By: Mike Jacobs
The late start to 2020’s sledding season means number two in a series of articles that aim to answer the most important question in early-season snowmobiling: Where Can I Ride Right Now? This entry is all about the town of Cochrane, Ontario. Home to the Polar Bear Habitat and launching point for thousands of amazing sledding trips into the wilds of the true North, Cochrane is a sledding town if there ever was one.
Right now there are plenty of trails open in and around Cochrane, making it an easy choice for early-season riding. You can be pretty sure they’ll have snow no matter what, and the local clubs work hard to ensure the trails are thoroughly prepped for locals and visitors alike. You’ll be sure to get a warm welcome no matter where you stay, as this is a town that loves snowmobilers.
Officially part of OFSC District 15 AKA the Northern Corridor, Cochrane is the start of the broader Northern Corridor system. Hotels, restaurants, snowmobile and powersports dealers and suppliers, gas and food are all laid out to ensure easy access for snowmobiles, as the deep cold gets here early and stays late.
Most important, though, is the work the Polar Bear Riders do to get the trails here ready. We highly recommend following their Facebook page for the most up-to-date condition reports from the area.
Just wrapping up some substantial renovations, the Best Western Swan Castle Inn is a great place for large groups. You can get rooms all on the same floor, and they have “party rooms” and a hot tub in the basement, with a locking sled storage area outside. Parking for big rigs is across the street at the Station Inn.
The Station Inn is a different sort of accommodation: set inside Cochrane’s train station, there’s a great restaurant attached, and plenty of parking.
Long loved by sledders, as it’s the first hotel you see on the way into town and is located right on the trail, the Thriftlodge recently redid their rooms in 2015. Fridges and microwaves in each room, a hot tub, fenced and gated sled parking, tons of space for your trailer and truck, fuel across the road, and they’re pet-friendly—it’s an easy pick.
One of the first places to pick up on the snowmobile craze, the North Adventure Inn has some wonderfully unique features like two-story rooms and igloo-style cottages. There’s a restaurant and bar on site, so you don’t have to go into town, and a secure sled garage to keep your machines warm. Add in an outdoor hot tub and massive parking area, you’ve got a recipe for a good time.
Huge, and we mean HUGE parking lot, where you can drive your sled right up to your door. Right next to the Esso. The Travelodge in Cochrane has clean new rooms, with TVs and pod-style coffee makers. If parking your sled right outside your door is important, this is the place.
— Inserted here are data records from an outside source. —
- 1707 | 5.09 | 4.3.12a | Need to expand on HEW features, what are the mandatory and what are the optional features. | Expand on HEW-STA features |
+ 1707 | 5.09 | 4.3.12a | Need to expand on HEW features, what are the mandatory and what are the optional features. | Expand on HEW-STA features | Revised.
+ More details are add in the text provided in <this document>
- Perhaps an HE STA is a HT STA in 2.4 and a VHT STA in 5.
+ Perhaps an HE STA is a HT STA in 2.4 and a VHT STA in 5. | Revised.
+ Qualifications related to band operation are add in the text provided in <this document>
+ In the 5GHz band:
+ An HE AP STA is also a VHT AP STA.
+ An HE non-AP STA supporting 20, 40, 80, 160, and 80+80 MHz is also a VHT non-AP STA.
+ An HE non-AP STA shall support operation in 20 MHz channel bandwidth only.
Family-run motel with modern features, huge parking lot and drive-up parking for sleds. Many rooms have been redecorated with fireplaces, big flat-screen TVs, and plenty of space if you want to host a group in your room. The Westway Motel is definitely worth checking out.
The Chimo offers bare bones accommodations with kitchenettes, Wi-Fi and TV.
Cochrane is the closest place to ride currently that has literally days worth of riding without any yellow trails. There’s one complete loop to the south, riding to Timmins, then over to Iroquois Falls, then back up to Cochrane via TOP A, A111C, TOP C, A106C and TOP A (270 km total).
There’s a smaller loop to the north currently open, but you can also ride to Kirkland Lake and back, or to Smooth Rock Falls—heck, technically you could ride all the way to Hearst on the TOP A trail.
Unfortunately the Abitibi Canyon loop isn’t fully open yet, but you can still ride up one side, fuel up, and ride back—and as anyone who’s ridden these areas before can tell you, these trails are like snowmobile superhighways. When the loop to Fraserdale is complete you can ride up for food and gas, returning through Smooth Rock Falls for a 300-km ride.
When more of the trails open up, you have tons of options—and by the time you hit the road, many of these may be open. There’s the trail to La Reine, Quebec for gas and food, using A105Q. Take another day loop via TOP A, L103, TOP A106C and TOP C to Smooth Rock Falls (lunch & fuel), then back to Cochrane via TOP A, TOP A103, L101, A105Q & A (250 km total). Then there’s the southern loop to Iroquois Falls and Timmins (lunch and fuel).
There are several other small loops using local trails L101 and L103 and larger loop via TOP A106C and TOP C to Timmins and back. L105 is a cool ride to the provincial park called Greenwater.
Finally, you could always head back south to do the Gold Rush Tour—we love this video of that loop from a couple years back.
Cochrane is always a safe bet—the work of the volunteers, the friendliness of the local accommodations, and their naturally cold and snowy locale make it easy to recommend as a place that has snow right now!